(Beginning of Given data)

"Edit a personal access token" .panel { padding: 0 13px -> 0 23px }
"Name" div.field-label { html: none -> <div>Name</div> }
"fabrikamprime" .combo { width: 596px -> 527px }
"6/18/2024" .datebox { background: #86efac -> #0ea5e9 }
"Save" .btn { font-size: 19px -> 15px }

(End of Given data)
(Beginning of Given data)

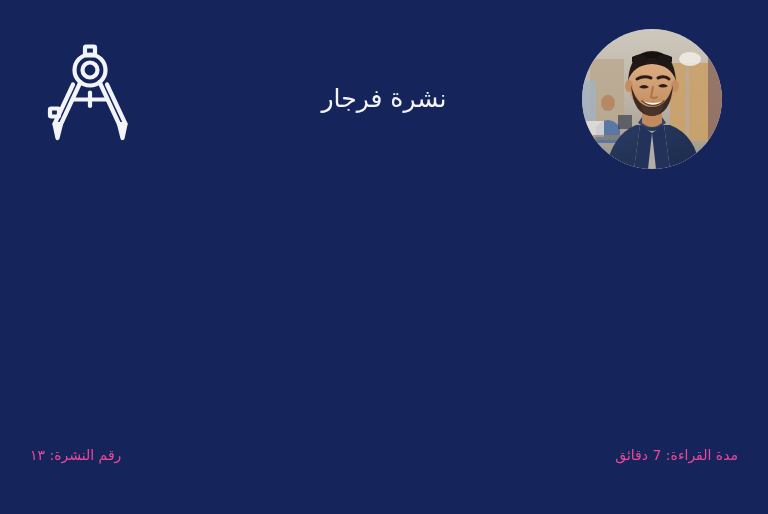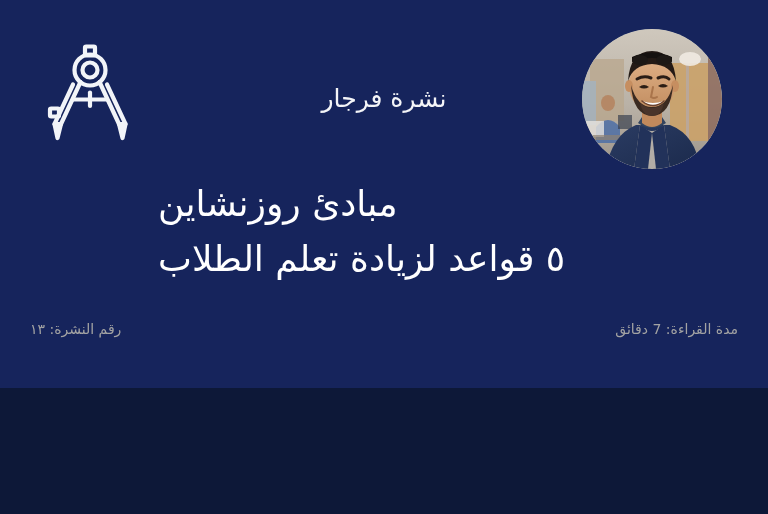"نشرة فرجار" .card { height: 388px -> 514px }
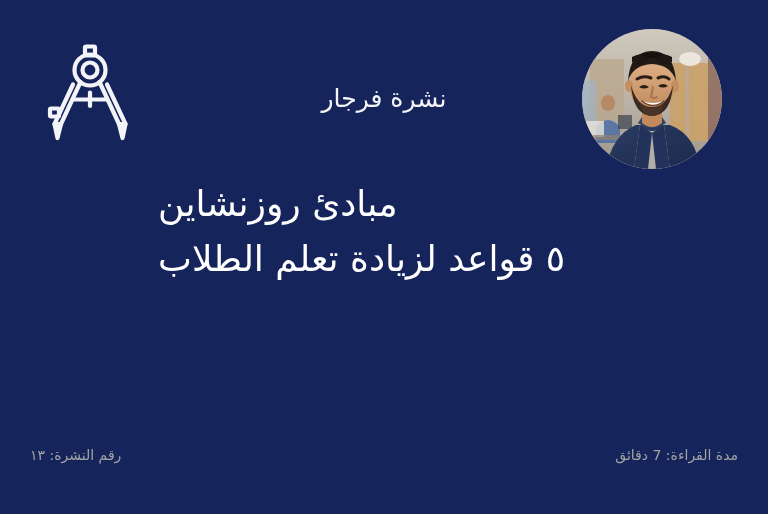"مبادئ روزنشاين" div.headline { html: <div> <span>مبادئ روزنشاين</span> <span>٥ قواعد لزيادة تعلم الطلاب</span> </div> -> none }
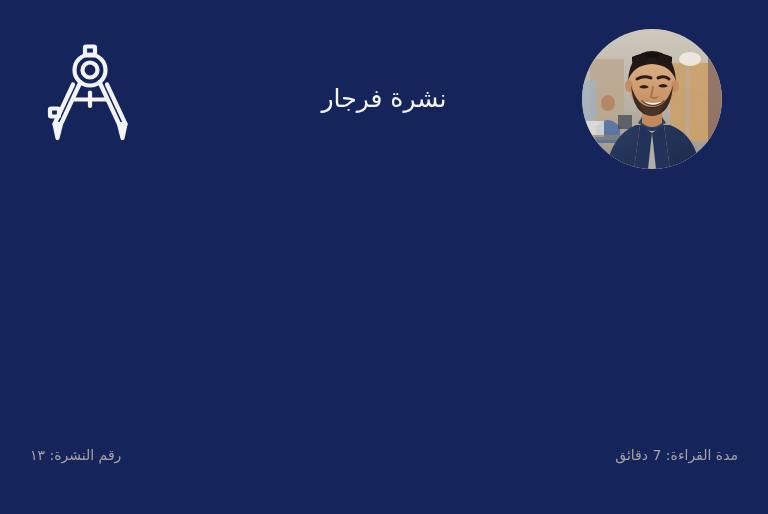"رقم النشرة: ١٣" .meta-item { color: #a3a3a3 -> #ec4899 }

(End of Given data)

• About this task: Using the entries above, extract exactly the span from the line with "a personal access" to the line with "font-size: 19px ->", both lines included; leave out everything else.

• Task result:
"Edit a personal access token" .panel { padding: 0 13px -> 0 23px }
"Name" div.field-label { html: none -> <div>Name</div> }
"fabrikamprime" .combo { width: 596px -> 527px }
"6/18/2024" .datebox { background: #86efac -> #0ea5e9 }
"Save" .btn { font-size: 19px -> 15px }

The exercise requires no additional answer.